For the fourth consecutive week, and for five out of the last six weeks, large speculators (NON-COMMERCIAL) have decreased their net position to purchase contracts on the dollar index by 0.7 thousand contracts, bringing it down to 2.4 thousand. This net position is lower than it was at this time last year, and is the lowest it has been since early July 2021.

Hedgers (COMMERCIAL) have decreased their net position to sell contracts on the dollar index by 0.6 thousand contracts, bringing it down to 1.6 thousand. Over the past 6 weeks, hedger operators have reduced the net position to sell contracts 5 times. This is the lowest net position since June 15, 2021.

The open interest rose by 1.9 thousand contracts, bringing the total to 23.9 thousand.

The ratio of the number of contracts to buy to the number of contracts to sell for the bullish index of large speculators decreased by 0.08 over the week, bringing it to 1.18.

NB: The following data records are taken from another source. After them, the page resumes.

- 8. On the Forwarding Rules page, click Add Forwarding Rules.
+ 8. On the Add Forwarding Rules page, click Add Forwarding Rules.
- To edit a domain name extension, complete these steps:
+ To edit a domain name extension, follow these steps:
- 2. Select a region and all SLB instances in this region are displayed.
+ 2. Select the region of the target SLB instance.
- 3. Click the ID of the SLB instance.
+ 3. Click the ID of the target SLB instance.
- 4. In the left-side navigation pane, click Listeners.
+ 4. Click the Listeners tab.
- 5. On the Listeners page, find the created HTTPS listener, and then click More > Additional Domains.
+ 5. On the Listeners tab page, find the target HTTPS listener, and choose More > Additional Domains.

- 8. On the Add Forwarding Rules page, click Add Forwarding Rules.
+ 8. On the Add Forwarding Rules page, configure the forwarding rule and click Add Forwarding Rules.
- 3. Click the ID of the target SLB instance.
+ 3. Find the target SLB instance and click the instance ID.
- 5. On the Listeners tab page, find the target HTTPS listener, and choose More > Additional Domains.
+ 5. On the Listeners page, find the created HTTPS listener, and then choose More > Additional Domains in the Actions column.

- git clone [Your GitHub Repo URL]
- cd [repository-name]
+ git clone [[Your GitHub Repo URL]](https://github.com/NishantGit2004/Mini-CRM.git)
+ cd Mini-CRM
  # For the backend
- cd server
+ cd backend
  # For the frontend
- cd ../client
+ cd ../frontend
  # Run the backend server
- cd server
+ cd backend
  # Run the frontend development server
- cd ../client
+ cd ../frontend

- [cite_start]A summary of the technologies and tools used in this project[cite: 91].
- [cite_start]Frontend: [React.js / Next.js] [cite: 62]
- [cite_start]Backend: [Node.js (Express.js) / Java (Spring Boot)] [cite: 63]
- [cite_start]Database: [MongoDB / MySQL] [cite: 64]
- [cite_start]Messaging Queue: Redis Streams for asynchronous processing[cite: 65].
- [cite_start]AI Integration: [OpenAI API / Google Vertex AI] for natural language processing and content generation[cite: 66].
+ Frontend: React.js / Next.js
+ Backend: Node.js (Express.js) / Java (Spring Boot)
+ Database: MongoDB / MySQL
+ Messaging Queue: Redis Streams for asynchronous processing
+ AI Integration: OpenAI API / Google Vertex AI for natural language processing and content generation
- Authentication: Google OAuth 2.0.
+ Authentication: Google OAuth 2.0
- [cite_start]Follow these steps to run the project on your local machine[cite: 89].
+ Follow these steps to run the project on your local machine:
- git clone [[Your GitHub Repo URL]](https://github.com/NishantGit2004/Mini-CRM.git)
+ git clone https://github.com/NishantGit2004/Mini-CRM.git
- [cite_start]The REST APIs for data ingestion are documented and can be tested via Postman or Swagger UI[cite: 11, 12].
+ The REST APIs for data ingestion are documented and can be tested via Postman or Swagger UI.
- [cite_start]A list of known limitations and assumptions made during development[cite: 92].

The Commitment of Traders (COT) report on the US Dollar Index (USDX) shows that bearish sentiment towards the US currency is on the rise. Traders have been reducing their net position on dollar growth for more than a month, and the net position of large speculators has been minimal for the past 2.5 years. In the last week, large speculators increased their sales by 14%. If this trend continues, it could lead to a further decline in the value of the US dollar.

Traders increased their positions on the appreciation of the dollar, and some of them did not exclude the possibility of a corrective bounce of the US currency.

DX 

COT reporting data is essential for medium to long term trading. Large speculators, NON-COMMERCIAL (banks, investment funds), usually follow the trend (blue line). Small speculators, NONREPORTABLE POSITIONS, usually have little impact on the market (red line). Hedgers, COMMERCIAL (operators, large companies), usually go against the trend (black line). The net position is the difference between the number of buy and sell contracts. Open interest is the total of all open positions in the market.